Un pareggio che lascia più di un rimpianto, ma anche tante indicazioni positive. Il Cesena di Alessandro Diamanti chiude sull’1-1 la sfida contro il Mantova al termine di una gara intensa, giocata con grande ritmo e personalità.
Mister, che partita è stata?
«Abbiamo iniziato i primi trenta minuti con grande forza e grande possesso. Il Mantova ha fatto un calcio più diretto, ci ha fatto gol e questo ha cambiato la partita. Noi, però, non abbiamo mai cambiato atteggiamento. Penso che abbiamo fatto una grande partita, sia con la palla sia senza palla. I ragazzi hanno messo positività, cuore ed energia. Sono molto, molto felice e contento. Mi dispiace che per la seconda volta i ragazzi non abbiano raccolto quello che meritavano, ma sinceramente, se continuiamo a fare questo tipo di prestazioni… Sono molto positivo».

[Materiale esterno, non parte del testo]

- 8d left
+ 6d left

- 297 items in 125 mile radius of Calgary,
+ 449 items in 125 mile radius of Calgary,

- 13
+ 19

La chiave sono stati anche i cambi e la gestione dell’assetto tattico?
«Sì, ma lo dico sempre: purtroppo giochiamo undici contro undici e non posso cambiare le regole. Avevo detto ai ragazzi in panchina che oggi avrebbero fatto la loro parte, perché con queste temperature è normale dover gestire le energie. Noi facciamo un calcio dispendioso e avevamo programmato anche dei momenti in cui rallentare un po’ il gioco, magari attraverso il portiere, per recuperare con la palla. Per noi era un modo di recuperare senza palla attraverso il possesso e poi ripartire forte.

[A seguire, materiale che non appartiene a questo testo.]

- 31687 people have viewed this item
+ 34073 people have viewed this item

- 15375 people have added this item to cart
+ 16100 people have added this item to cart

Penso che tutti quelli che sono stati chiamati in causa abbiano fatto una grande partita. E penso anche che quelli rimasti in panchina, che non hanno avuto l’occasione di entrare, abbiano tifato per i propri compagni come se fossero stati in campo. Questo siamo noi: un gruppo unito, che va avanti con forza e positività. Questa positività la dobbiamo portare con noi tutti i giorni».
Dalla tribuna è sembrato che i cooling break abbiano un po’ spezzato la partita. Dopo il primo è calata la vostra spinta, mentre nel secondo tempo la gara è diventata più arrembante. È stata una coincidenza?
«Non lo so, sinceramente. Io non sono favorevole ai cooling break, perché penso che ci alleniamo e giochiamo anche con queste temperature. Siamo abituati: i ragazzi devono spingere, andare forte e trovare dentro la partita il momento per recuperare. Fa parte della gestione della gara.
Però queste sono le regole e sinceramente non ci ho neanche dato troppo peso. Quando ci hanno detto che ci sarebbe stato il break, ho semplicemente detto ai ragazzi: “Voi continuate come avete fatto”. Per me non c’era nessun problema».
Abbiamo visto Andrea in una condizione interessante. Il cambio di modulo, con due punte in verticale, nasceva anche dalla necessità di trovare maggiore presenza in area?
«Sì, però bisogna considerare che quando una squadra gioca molto bassa e tu giochi contro uomo, poi può ripartire e diventano sempre partite difficili da affrontare. Giocare contro un blocco basso è probabilmente la cosa più difficile nel calcio.
Penso che noi l’abbiamo fatto molto bene. Abbiamo gestito la palla con pazienza, spostandola da una parte all’altra. Secondo me ci è mancata soltanto la zampata finale. Però va bene così, ci lavoreremo. Io, da questa partita, mi porto dietro solamente cose positive».
Mister, per l’ennesima volta i ragazzi hanno finito quasi tutti con i crampi, completamente stremati. C’è qualcosa in più che si può chiedere loro? Ieri in conferenza aveva detto che non voleva delle macchine, ma dei giocatori pensanti.
«Questo sicuramente è un bel modo di giocare, perché vuol dire che loro sono tutti dentro a quello che stiamo facendo. Ma tutti, tutti: non soltanto i calciatori, anche lo staff e tutti gli addetti ai lavori. Siamo tutti dentro a quello che stiamo facendo e lo facciamo con grande entusiasmo e grande energia.
È normale che un giocatore debba essere pensante. Lo vogliamo proprio perché vogliamo migliorare tutti i calciatori, oltre alla squadra. Loro vogliono migliorare anche per se stessi. E questa è una cosa che per noi è fondamentale».